Im methodischen Herangehen der Autoren vereinen sich der biographische Zugriff auf die Lehrkräfte der Fakultät mit der Suche nach „Spuren nationalsozialistischen Rechtsdenkens“ in deren Schrifttum (S. 38). Vor allem dieser als „Spurensuche“ deklarierte Zugang nimmt in allen Beiträgen breiten Raum ein. In ihrem Ergebnis ließen sich im Lehrkörper „im Grunde keine extremen Exponenten der nationalsozialistischen Rechtsideologie oder –praxis“ finden (S. 17). Als ein Ausdruck der Distanz zum herrschenden System kann dieser Befund freilich ebenso wenig gelten wie die Tatsache, dass hallische Rechtswissenschaftler wenig oder kaum in den der NS-Rechtserneuerung dienenden Zeitschriften oder Buchreihen in Erscheinung traten und – mit Ausnahme von zwei politisch hochrangigen Honorarprofessoren – kein Mitglied der Fakultät der Akademie für Deutsches Recht angehörte. Vielmehr widerspiegelt sich in der zu beobachtenden Zurückhaltung mit solcherart geäußerten Bekenntnissen die schwache personelle Besetzung des Lehrkörpers. War die Fakultät schon in den 1920er Jahren alles andere als attraktiv, geschweige denn glänzend besetzt gewesen, so geriet sie seit 1933 zunehmend in einen nahezu desolaten Zustand. Vor allem die durch die Vertreibung der jüdischen Rechtsgelehrten verursachten „Verluste an Quantität und Qualität [wurden] bis zum Ende des NS-Regimes niemals ausgeglichen“ (S. 59). Die Zahl der Ordinarien reduzierte sich von 11 im Jahre 1933 zeitweilig auf drei (WS 1938/39), wobei bedeutende Namen fehlen. Neu hinzukommende junge Lehrkräfte, die für den Fortgang des Lehrbetriebs sorgten, betrachteten Halle meist nur als Durchgangsstation zu einer bedeutenderen Juristenfakultät, womit sich freilich nur ein Trend vergangener Jahrzehnte fortsetzte. So finden sich unter den zeitweiligen hallischen Lehrkräften die Namen von Georg Dahm, Erich Schwinge und Wolfgang Siebert, die zu Beginn bis Mitte der dreißiger Jahre als Privatdozent bzw. Extraordinarius in Halle wirkten, um alsbald anderswo ein Ordinariat zu übernehmen. Halle war also auch in dieser Zeit wie schon in der Vergangenheit eine „typische Einsteiger-Fakultät“ (S. 80). Allerdings war Franz von Liszt, der bereits in Gießen und Marburg Professor gewesen war, bevor er 1889 nach Halle kam, dafür keinesfalls „das prominenteste Beispiel zum Ende des 19. Jahrhunderts“, wie Renzikowski meint (S. 80), wie auch sein „Marburger Programm“ von 1882 folglich nicht in Halle entstanden ist.
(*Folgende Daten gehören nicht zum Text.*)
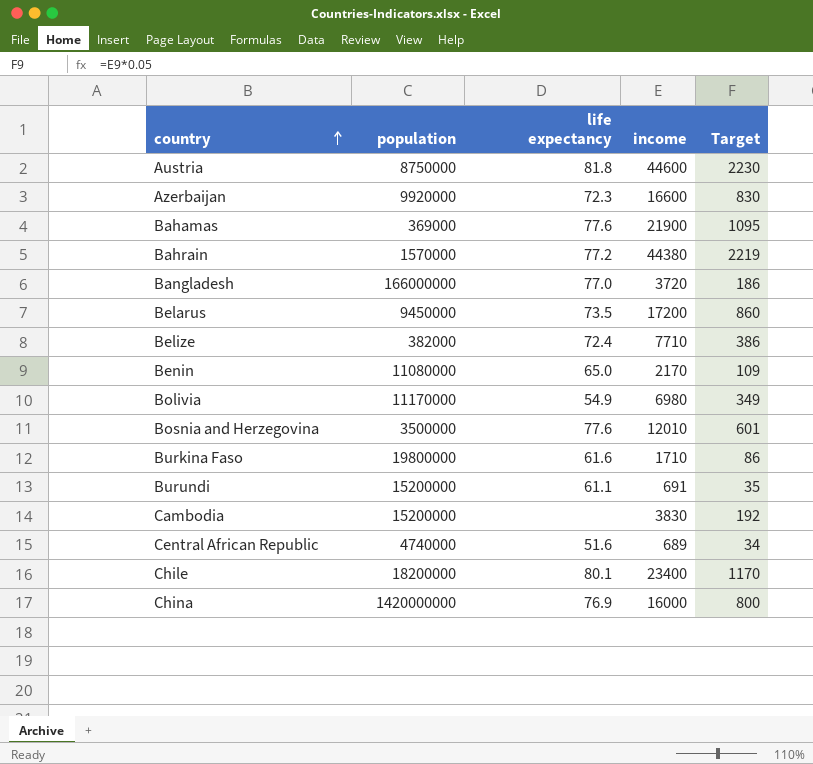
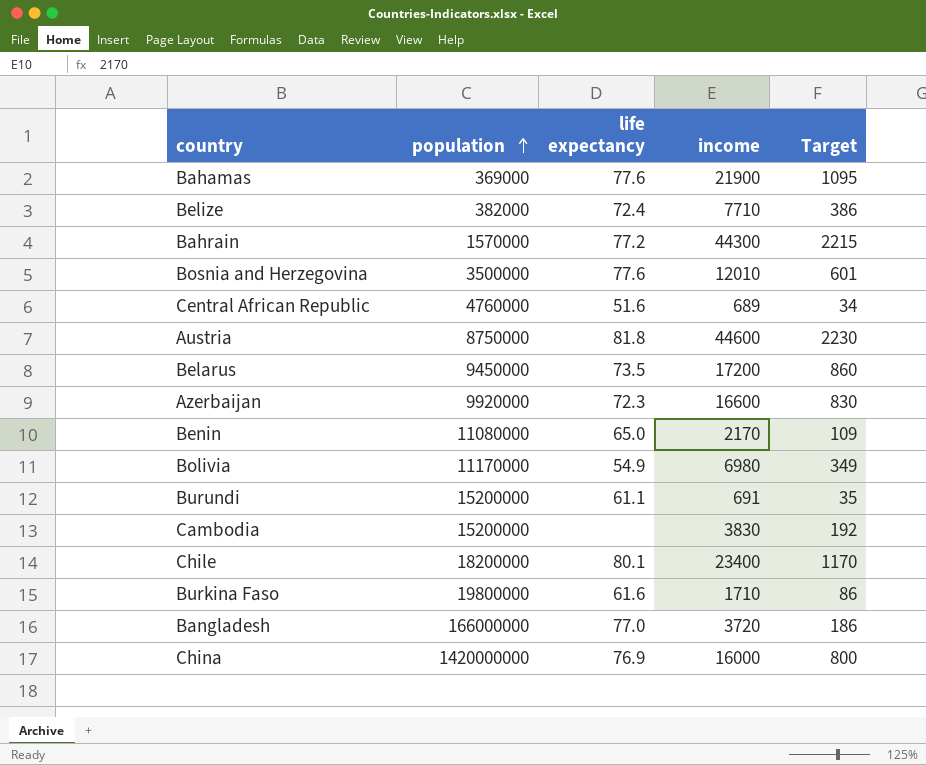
row order: country ascending -> population ascending
Bahrain | income: 44380 -> 44300
Bahrain | Target: 2219 -> 2215
Central African Republic | population: 4740000 -> 4760000

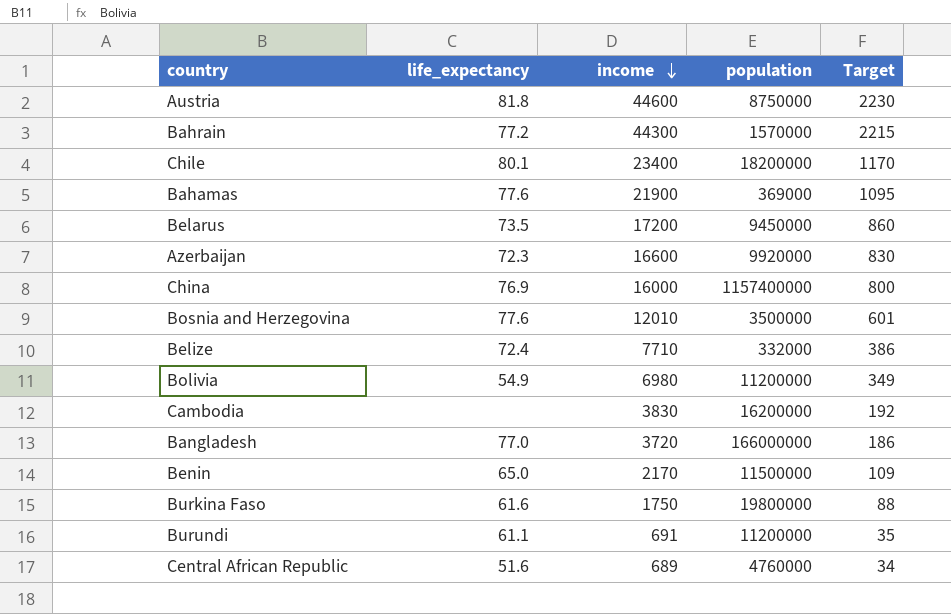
row order: population ascending -> income descending
column name: life expectancy -> life_expectancy
column population | position: 2 -> 4
China | population: 1420000000 -> 1157400000
Belize | population: 382000 -> 332000
Bolivia | population: 11170000 -> 11200000
Cambodia | population: 15200000 -> 16200000
Benin | population: 11080000 -> 11500000
Burkina Faso | income: 1710 -> 1750
Burkina Faso | Target: 86 -> 88
Burundi | population: 15200000 -> 11200000

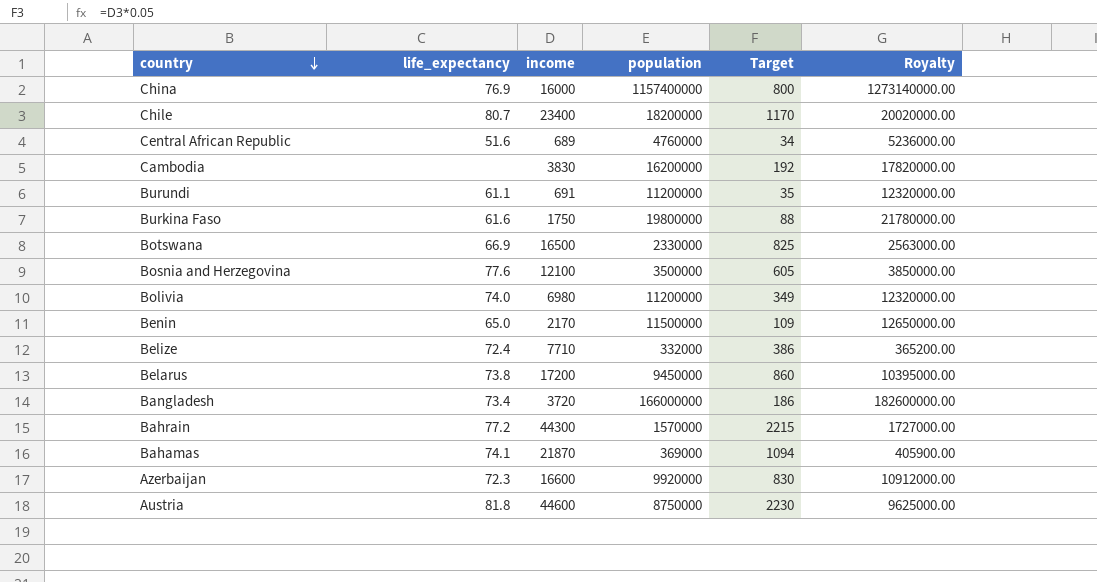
row order: income descending -> country descending
column Royalty | formula: none -> [population] * 1.1
Chile | life_expectancy: 80.1 -> 80.7
row Botswana: none -> 66.9 | 16500 | 2330000 | 825 | 2563000.00
Bosnia and Herzegovina | income: 12010 -> 12100
Bosnia and Herzegovina | Target: 601 -> 605
Bolivia | life_expectancy: 54.9 -> 74.0
Belarus | life_expectancy: 73.5 -> 73.8
Bangladesh | life_expectancy: 77.0 -> 73.4
Bahamas | life_expectancy: 77.6 -> 74.1
Bahamas | income: 21900 -> 21870
Bahamas | Target: 1095 -> 1094

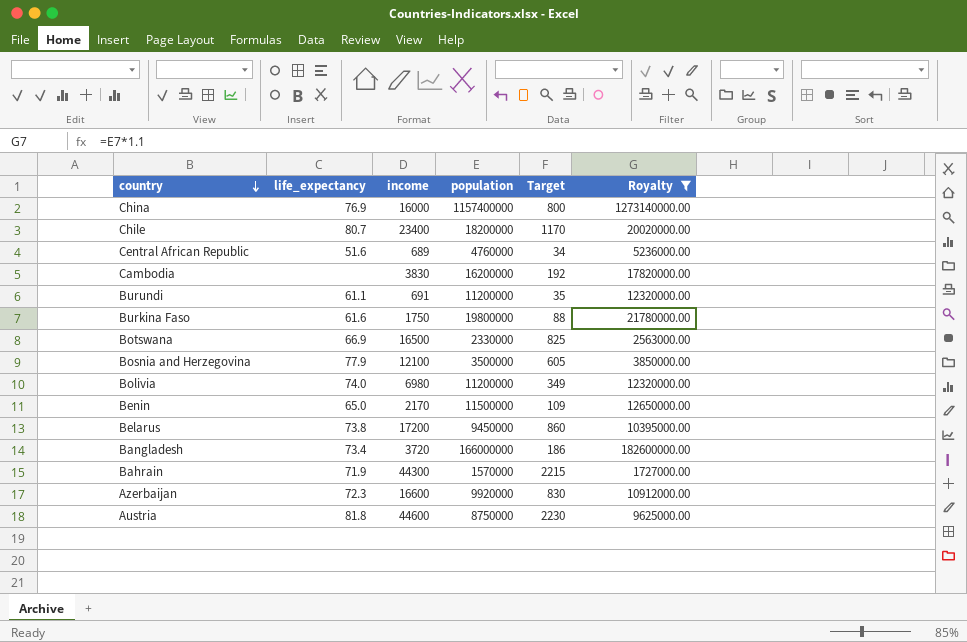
filter: none -> Royalty >= 1727000.00
Bosnia and Herzegovina | life_expectancy: 77.6 -> 77.9
Bahrain | life_expectancy: 77.2 -> 71.9

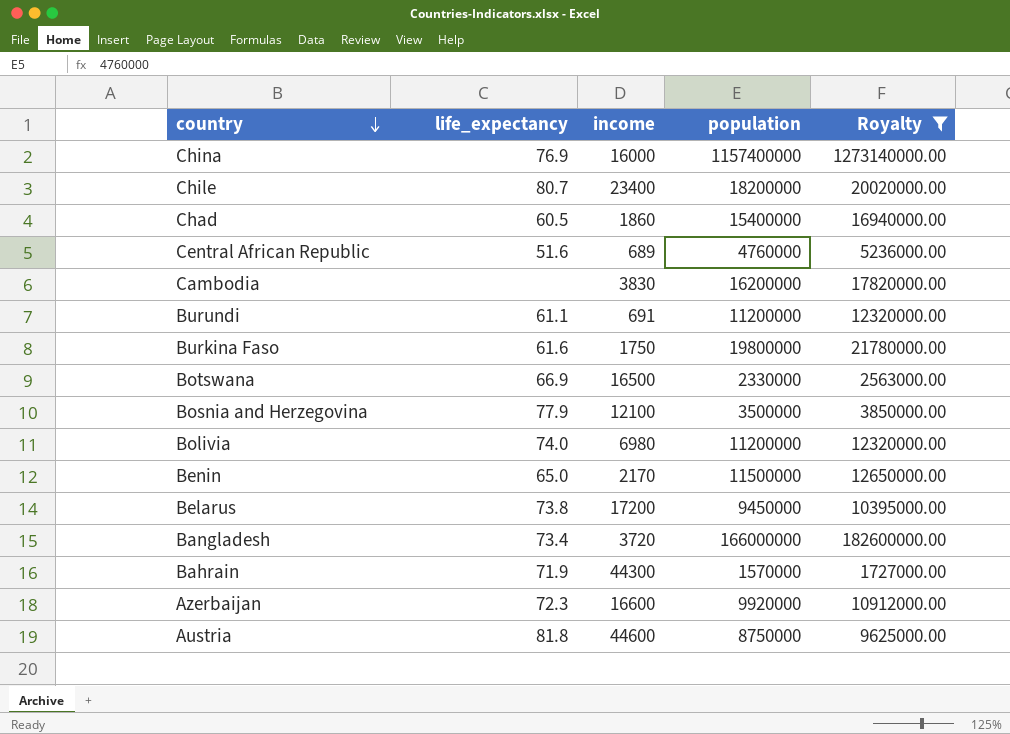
column Target | formula: [income] * 0.05 -> none
row Chad: none -> 60.5 | 1860 | 15400000 | 16940000.00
Trotz solcher „Unebenheiten“: Es ist das Verdienst der Autoren, mit ihren Beiträgen über den aktuellen Anlass hinaus ein bislang kaum bearbeitetes Kapitel der Fakultätsgeschichte aufgehellt und Anregungen für weiterführende Arbeiten gegeben zu haben, wofür vor allem die quellengestützten biographischen Angaben und die – freilich ergänzungsbedürftige – Analyse des Schrifttums hallischer Rechtswissenschaftler der NS-Zeit eine solide Grundlage bieten.